Alguém me explicou dia desses, com a sabedoria de quem não foge do amor, menos ainda da dor, que há um lugar fora do nosso círculo rotineiro de conforto chamado “madriguera”. Em espanhol, essa palavrinha me soou desconhecida. Pedi que me traduzissem. Em português, uma das possibilidades de explicá-la seria dizer que se trata de uma espécie de toca, local tranquilo onde qualquer um se sente protegido.
Passei, então, a desejar ardentemente encontrar o tal caminho que me levaria a esse oásis da alma, mas não sei bem por onde começar. A amiga que me apresentou o termo me deu a dica: para chegar até lá, é preciso abrir a gaiola na qual estamos acostumados a viver, enclausurados por uma suposta segurança, na verdade, medrosa.
A ideia de bater as asas por esse refúgio me encantou. Onde estaria a minha “madriguera”? Concluí que cada uma assume formatos distintos, depende do tamanho da vontade de viver de cada um. Se assim for, a minha é gigante. Fora da minha gaiola, imagino um mundo de possibilidades, ainda que, por enquanto, esteja na porta, apenas espiando o que tem do lado de lá da grade.
Descobri que os passos para fora de nossa prisão mental e emocional podem ser dados aos poucos. Pequenos gestos são libertadores. Diante do espelho, me lembrei disso há menos de uma semana. Estava cansada da minha cara desmilinguida, tão sem sal quanto meu cabelo liso e sem corte. De supetão, fui ao salão. O cabeleireiro era um jordaniano. Uma boa escolha que poderia trazer picotes de sotaque estrangeiro a meus fios, já tão familiares e enjoativos.
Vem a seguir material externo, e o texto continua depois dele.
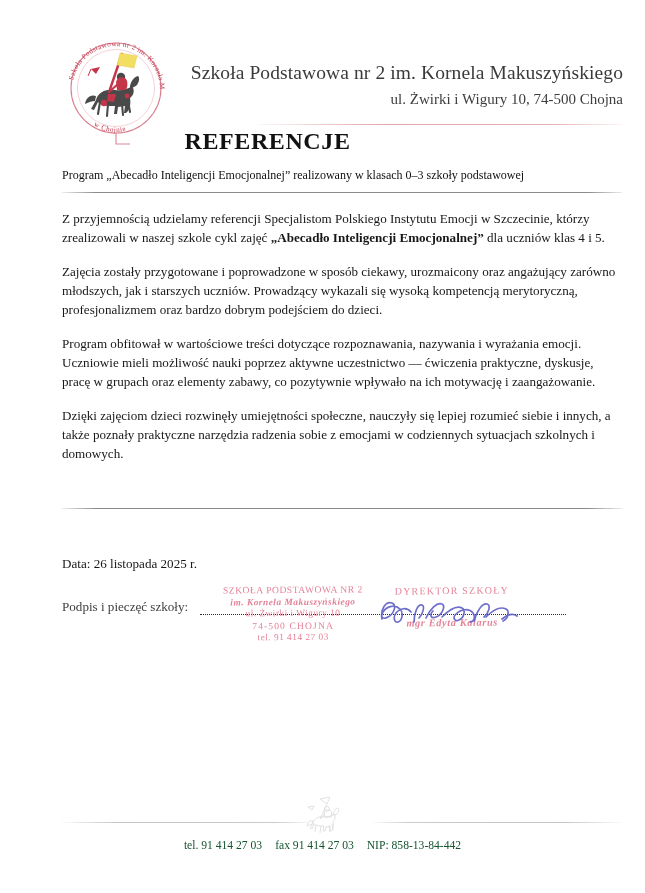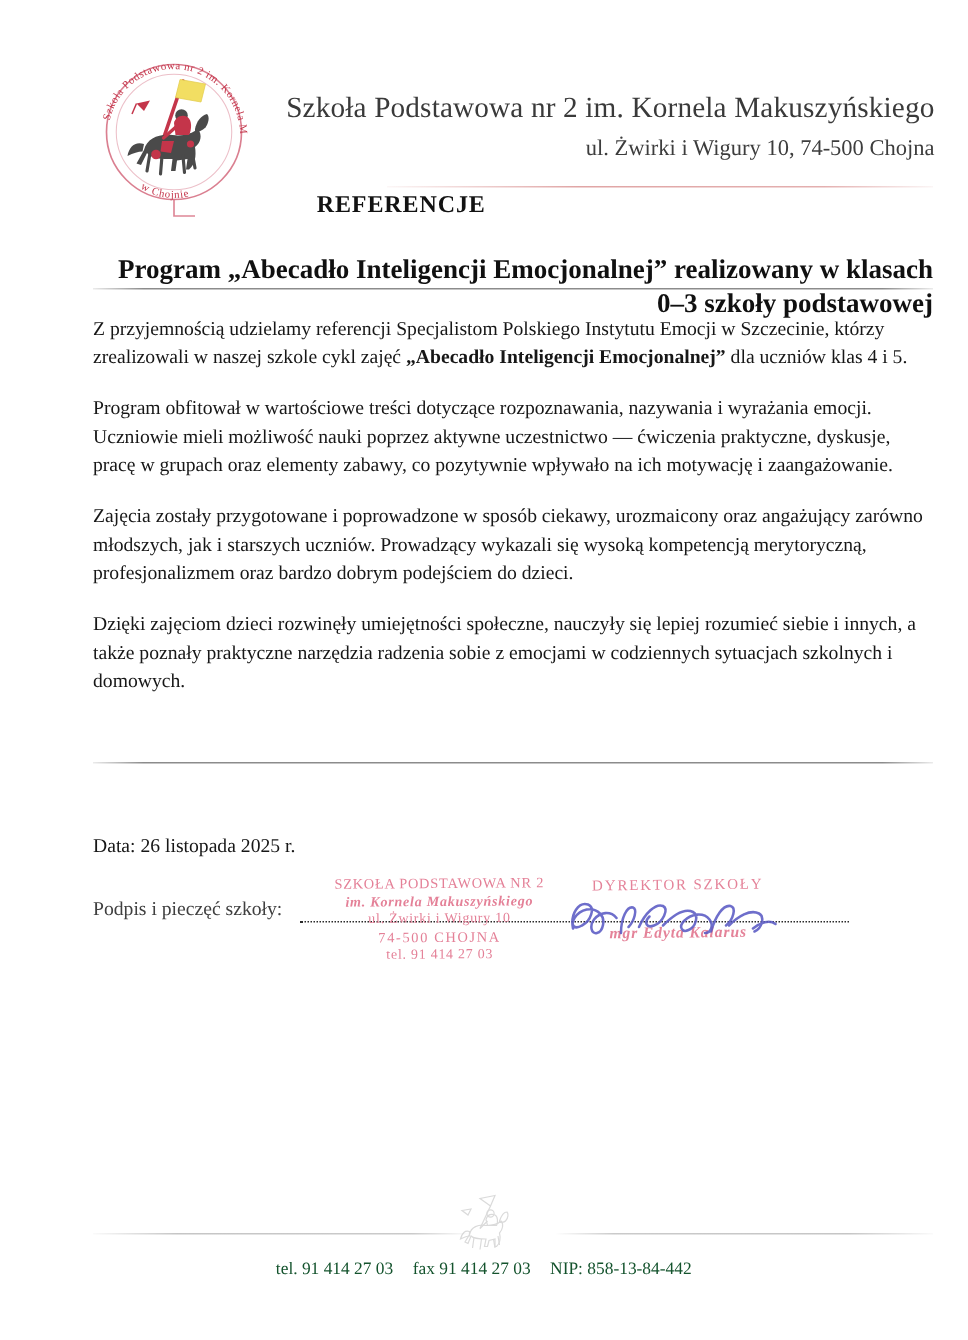--- a/index.html
+++ b/index.html
@@ -67,35 +67,35 @@
     background: linear-gradient(to right, rgba(215,150,150,.08), rgba(205,110,110,.62) 35%, rgba(205,110,110,.55) 80%, rgba(215,160,160,.1));
   }
 
   
   .doc-title {
     position: absolute;
     left: 0;
     top: 128px;
     width: 535px;
     text-align: center;
-    font-size: 16px;
+    font-size: 24px;
     font-weight: bold;
     letter-spacing: .6px;
     color: #121212;
   }
 
   
   .program-line {
     position: absolute;
     left: 62px;
     top: 168px;
     width: 560px;
-    text-align: right;
-    font-size: 18px;
-    font-weight: bold;
+    text-align: left;
+    font-size: 12px;
+    font-weight: normal;
     color: #101010;
     line-height: 1.3;
   }
 
   .rule-gray {
     position: absolute;
     left: 62px;
     width: 560px;
     height: 1px;
     background: linear-gradient(to right, rgba(120,120,120,.15), rgba(95,95,95,.72) 6%, rgba(95,95,95,.72) 94%, rgba(120,120,120,.15));
@@ -306,23 +306,23 @@
   <div class="doc-title">REFERENCJE</div>
 
   <div class="program-line">Program „Abecadło Inteligencji Emocjonalnej” realizowany w klasach 0–3 szkoły podstawowej</div>
 
   <div class="rule-gray top"></div>
 
   <div class="body-copy">
 
     <p class="para"><span>Z przyjemnością udzielamy referencji Specjalistom Polskiego Instytutu Emocji w Szczecinie, którzy zrealizowali w naszej szkole cykl zajęć </span><b>„Abecadło Inteligencji Emocjonalnej”</b><span> dla uczniów klas 4 i 5.</span></p>
 
+    <p class="para">Zajęcia zostały przygotowane i poprowadzone w sposób ciekawy, urozmaicony oraz angażujący zarówno młodszych, jak i starszych uczniów. Prowadzący wykazali się wysoką kompetencją merytoryczną, profesjonalizmem oraz bardzo dobrym podejściem do dzieci.</p>
+
     <p class="para">Program obfitował w wartościowe treści dotyczące rozpoznawania, nazywania i wyrażania emocji. Uczniowie mieli możliwość nauki poprzez aktywne uczestnictwo — ćwiczenia praktyczne, dyskusje, pracę w grupach oraz elementy zabawy, co pozytywnie wpływało na ich motywację i zaangażowanie.</p>
-
-    <p class="para">Zajęcia zostały przygotowane i poprowadzone w sposób ciekawy, urozmaicony oraz angażujący zarówno młodszych, jak i starszych uczniów. Prowadzący wykazali się wysoką kompetencją merytoryczną, profesjonalizmem oraz bardzo dobrym podejściem do dzieci.</p>
 
     <p class="para">Dzięki zajęciom dzieci rozwinęły umiejętności społeczne, nauczyły się lepiej rozumieć siebie i innych, a także poznały praktyczne narzędzia radzenia sobie z emocjami w codziennych sytuacjach szkolnych i domowych.</p>
 
   </div>
 
   <div class="rule-gray bottom"></div>
 
   <div class="sig-area">
 
     <div class="date-line">Data: 26 listopada 2025 r.</div>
Com um sotaque forte, ele me olhou de cima a baixo. De frente e de costas. Sentada e em pé. E me deu a sentença: “ou repicamos ou cortamos curto”. Hesitei. Mudar não é fácil. Deixar para trás a jaula que nos traz confiança dá medo. Bastou, então, me lembrar do conceito recém-apresentado da “madriguera” para decidir. “Corte! Faça o que você quiser”, determinei. Com a navalha, ele deixou minha nuca exposta. Meu cabelo que, por anos, foi cultivado até o meio das costas, estava em pedaços no chão.
Com ele, ficou um pouco espalhado ali uma parte da minha conhecida fisionomia. Se cabelo dá força à Sansão, a falta dele oferece novos ares às mulheres. A mudança da aparência promove a interior. O modo que te olham é diferente, os interesses que você atrai são igualmente distintos. Sem alguns centímetros de cabelo, me sinto mais leve. Quem sabe assim fica mais fácil voar e visitar o abrigo desconhecido, e tão tentador, que me espera?